Burkina Faso: Les services de sécurité en alerte

Plusieurs forces sont déployées à la frontière avec le Mali pour prévenir la constitution d'un nouveau front jihadiste.

Un mouvement de troupes de l'armée burkinabè est en cours depuis quelques semaines dans la forêt de Fada Ngourma à l'est du pays, le long de la frontière avec le Mali. Ce déploiement observé depuis fin mars fait suite à un repérage par une patrouille de l'armée du Burkina Faso de présumés terroristes qui seraient en train de constituer un nouveau «front» dans cette partie du pays après avoir été chassés par les forces de défense et de sécurité.

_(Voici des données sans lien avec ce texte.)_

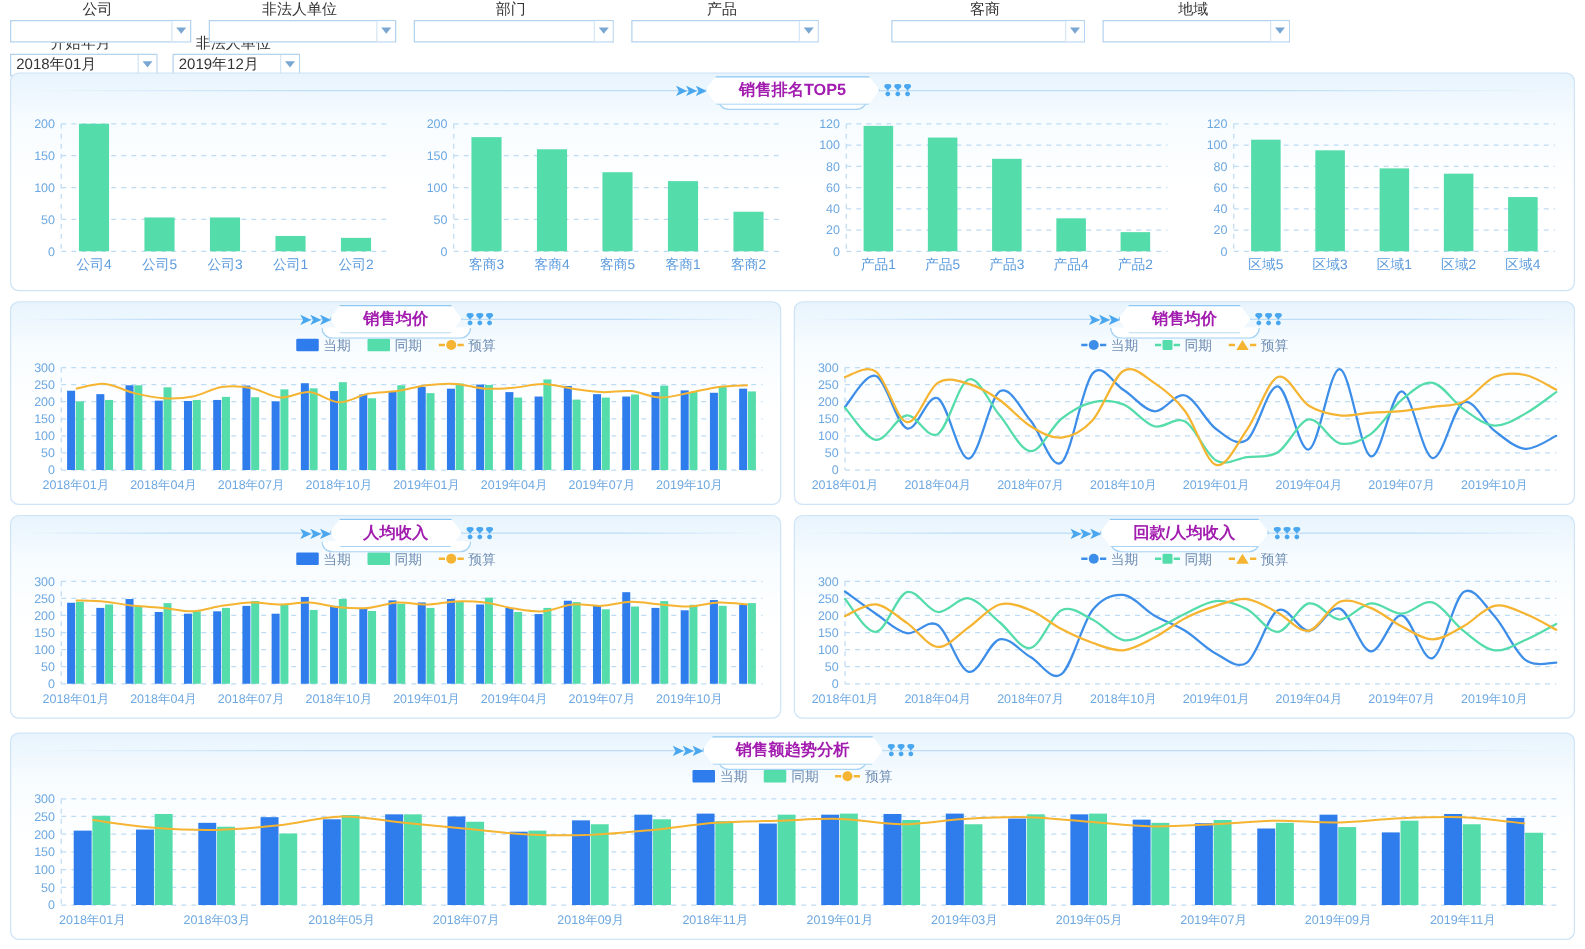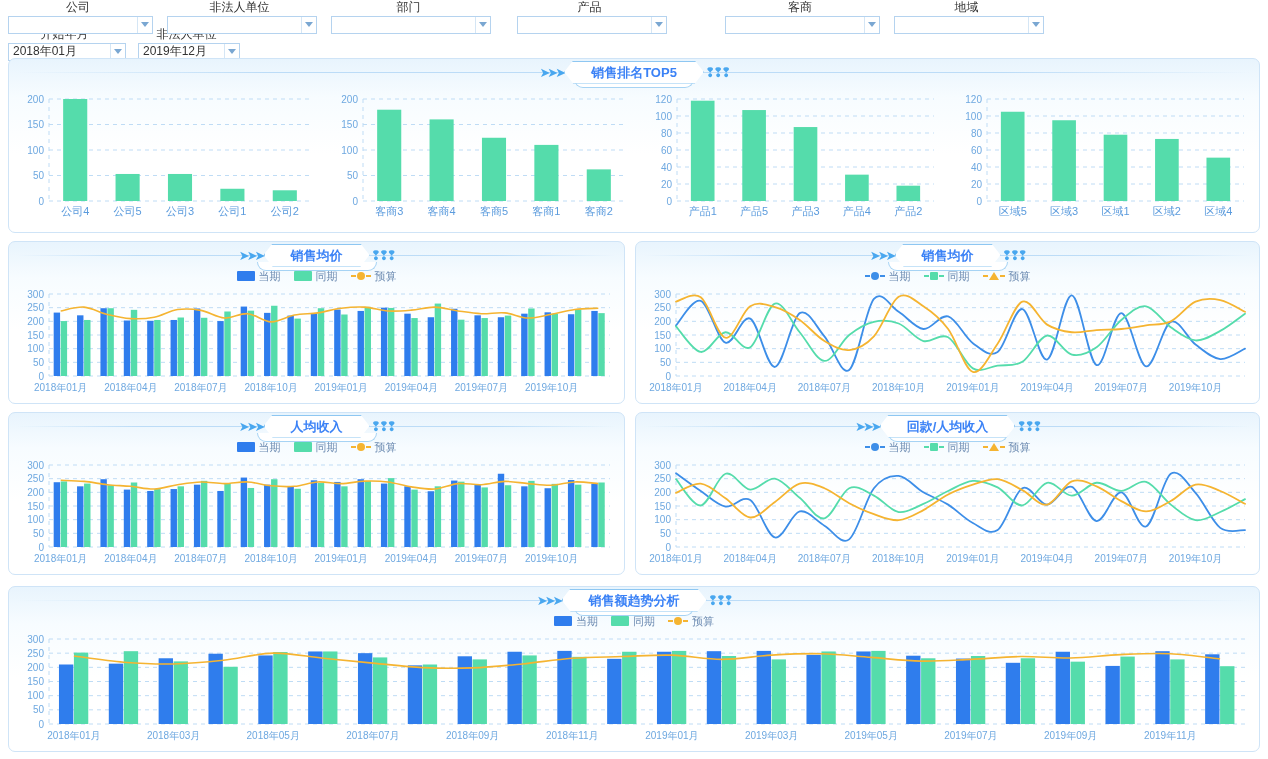--- a/index.html
+++ b/index.html
@@ -137,7 +137,7 @@
           </span>
         </div>
       </div>
-      <div class="filter-item" style="margin-right: 26px;">
+      <div class="filter-item" style="margin-right: 14px;">
         <span class="filter-label">部门</span>
         <div class="select-box" style="width:160px">
           <span class="select-value"></span>

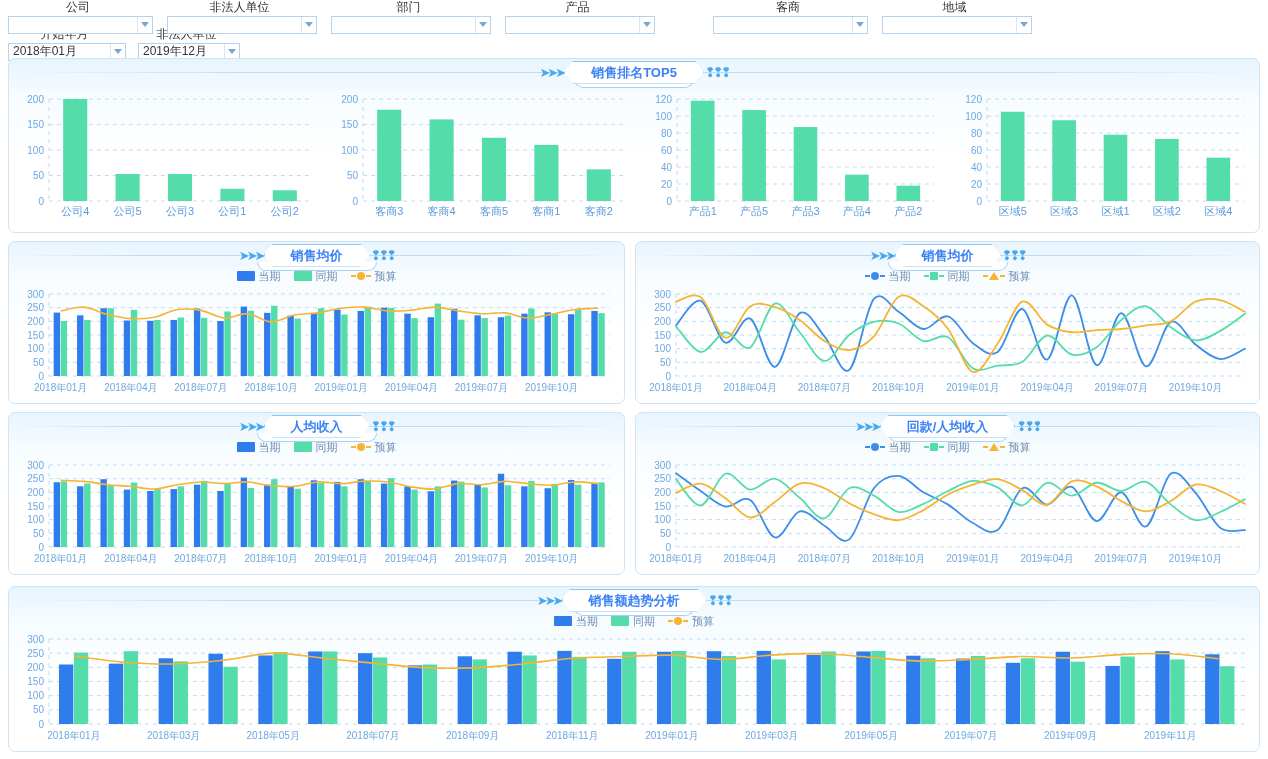--- a/index.html
+++ b/index.html
@@ -72,7 +72,7 @@
     clip-path: polygon(0% 50%, 9px 0%, calc(100% - 9px) 0%, 100% 50%, calc(100% - 9px) 100%, 9px 100%);
   }
   .title-text {
-    font-size: 13px; color: #3b82f6; font-weight: 600;
+    font-size: 13px; color: #a21caf; font-weight: 600;
     white-space: nowrap; line-height: 16px;
   }
   .title-swoosh {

Dans leur tentative de sortir du pays, certains de ces présumés jihadistes ont été interceptés à la frontière par les troupes nigériennes et attendent toujours d'être transférés vers Ouagadougou. Ces présumés terroristes sont redoutés dans la brousse dite d'Ougarou, une zone forestière giboyeuse comprenant des points d'eau, où ils tentent d'établir une base pour se cacher et se ravitailler.

Dotés d'un important arsenal de guerre, ils seraient responsables de plusieurs attentats et cas d'agressions à main armée dans cette région.

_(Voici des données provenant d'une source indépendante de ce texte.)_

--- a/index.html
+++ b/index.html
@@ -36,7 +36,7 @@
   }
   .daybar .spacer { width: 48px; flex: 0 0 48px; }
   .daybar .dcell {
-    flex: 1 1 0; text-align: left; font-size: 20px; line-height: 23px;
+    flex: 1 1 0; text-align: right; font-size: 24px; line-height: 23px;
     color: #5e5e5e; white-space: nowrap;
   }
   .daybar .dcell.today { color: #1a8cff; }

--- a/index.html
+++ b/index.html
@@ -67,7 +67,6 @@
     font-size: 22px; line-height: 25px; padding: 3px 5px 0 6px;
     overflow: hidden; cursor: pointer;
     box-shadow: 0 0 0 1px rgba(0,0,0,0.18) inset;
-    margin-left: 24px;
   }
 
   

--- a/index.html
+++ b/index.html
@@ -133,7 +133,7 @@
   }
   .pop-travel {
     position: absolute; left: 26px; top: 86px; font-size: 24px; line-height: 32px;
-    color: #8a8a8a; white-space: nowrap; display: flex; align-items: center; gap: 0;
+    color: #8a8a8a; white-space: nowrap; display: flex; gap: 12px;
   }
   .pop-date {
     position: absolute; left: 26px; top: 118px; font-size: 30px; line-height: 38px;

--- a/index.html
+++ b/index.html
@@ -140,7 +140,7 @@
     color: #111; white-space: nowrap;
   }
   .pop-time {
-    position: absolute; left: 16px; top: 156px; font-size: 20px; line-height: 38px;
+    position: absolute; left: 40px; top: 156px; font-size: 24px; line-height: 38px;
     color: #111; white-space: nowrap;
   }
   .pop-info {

Depuis l'attaque vendredi 2 mars contre l'état-major des forces armées burkinabé et l'ambassade de France à Ouagadougou qui a fait seize morts dont huit assaillants et 80 blessés, les autorités burkinabè ont doublé de vigilance. Pour se mettre à l'abri d'une éventuelle attaque terroriste.

Surtout que les Burkinabè ne sont pas prêts d'oublier le violent attentat perpétré en janvier 2016 contre l'hôtel Splendid et le café-restaurant Cappuccino voisin qui avait fait au total 29 morts et plusieurs blessés.

Une attaque revendiquée par AlQaïda au Maghreb islamique (AQMI) au nom d'Al Mourabitoune, le groupe du jihadiste algérien dirigé par Mokhtar Belmokhtar qui lui a fait allégeance. Le mouvement terroriste avait été impliqué dans une attaque similaire menée le 20 novembre 2015 contre l'hôtel Radisson Blu de Bamako, au Mali, faisant 20 morts sur le carreau et 170 otages.

Conscientes de cette menace permanente, les forces de défense et de sécurité du Burkina Faso n'entendent plus se faire prendre de cours par cette horde de barbares.